Aditi Kaveti ‘23

Human bodies rely on tumor suppressors to regulate cell production. The bromodomain-containing protein 9 (BRD9) RNA molecule is an important tumor suppressor for many types of cancer, including uveal melanoma, chronic lymphocytic leukemia, and pancreatic cancer. BRD9 is extremely important because it represses abnormal cell reproduction and the formation of tumors. A mutation in the gene that produces the BRD9 RNA molecule will lead to an incoherent genetic message due to the previously altered DNA. Researchers are still trying to understand how these mutations affect certain processes, as well as how to prevent or change their outcomes. Dr. Robert Bradley at the Fred Hutchinson Cancer Research Center and Dr. Omar Abdel-Wahab at the Memorial Sloan Kettering Cancer Center found that a single mutation in the SF3B1 gene caused many cancers. 

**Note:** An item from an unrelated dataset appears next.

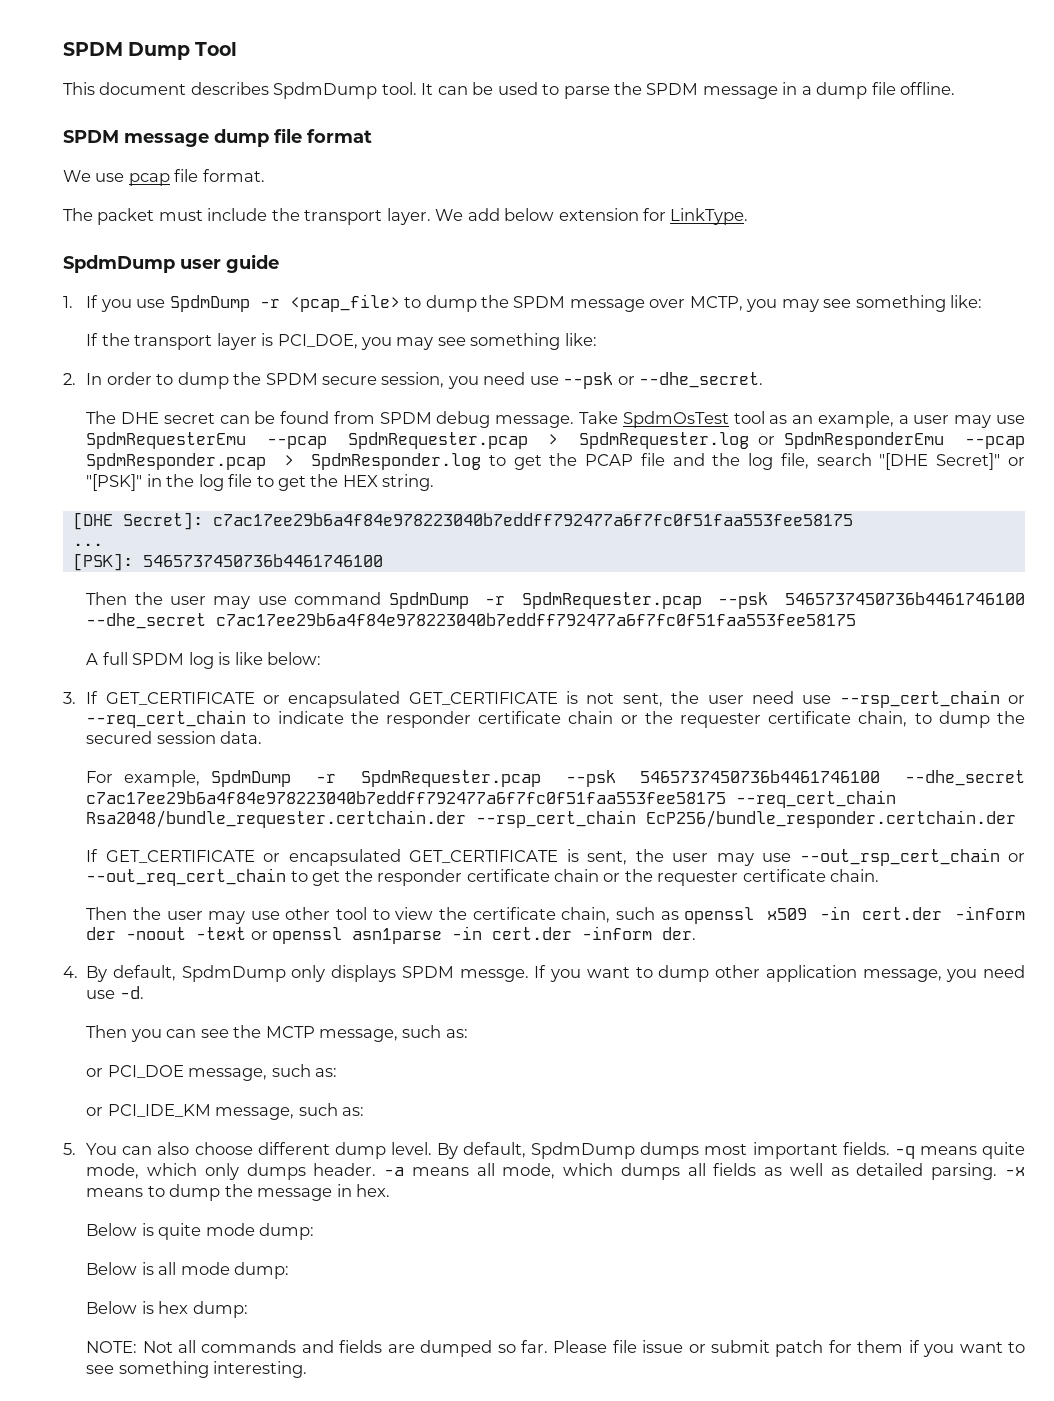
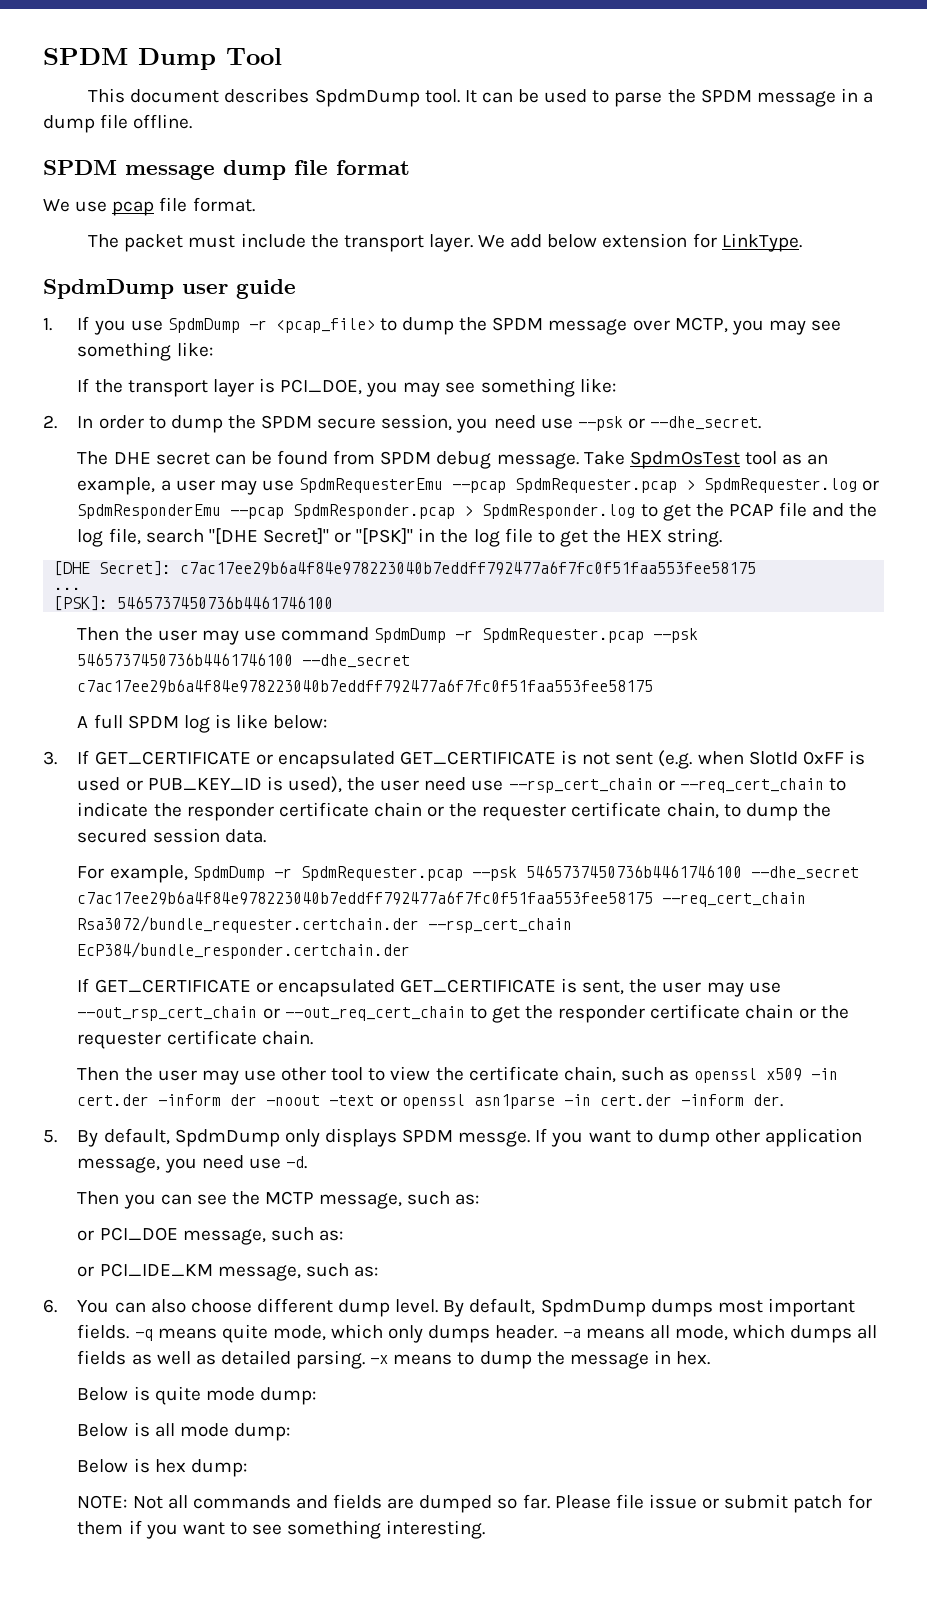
[622,693,663,707] sent, -> [615,750,866,769] [77,776,342,793] sent (e.g. when SlotId 0xFF is used or PUB_KEY_ID is used),
[86,810,1017,828] Rsa2048/bundle_requester.certchain.der --rsp_cert_chain EcP256/bundle_responder.certchain.der -> [77,916,573,933] [77,942,411,959] Rsa3072/bundle_requester.certchain.der --rsp_cert_chain EcP384/bundle_responder.certchain.der
[63,966,78,978] 4. -> [43,1130,57,1143] 5.
[63,1143,76,1155] 5. -> [43,1299,57,1313] 6.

Bradley and Abdel-Wahab analyzed RNA sequencing data from a series of patients and found that the SF3B1 mutation would produce an abnormal form of the BRD9 RNA molecule. Once the researchers identified the mutation in the gene, they used genome engineering, computing power, and sequencing technology to investigate ways to block tumor progression. Researchers monitored gene expression and performed sequencing tests to determine specific treatments that slowed tumor growth.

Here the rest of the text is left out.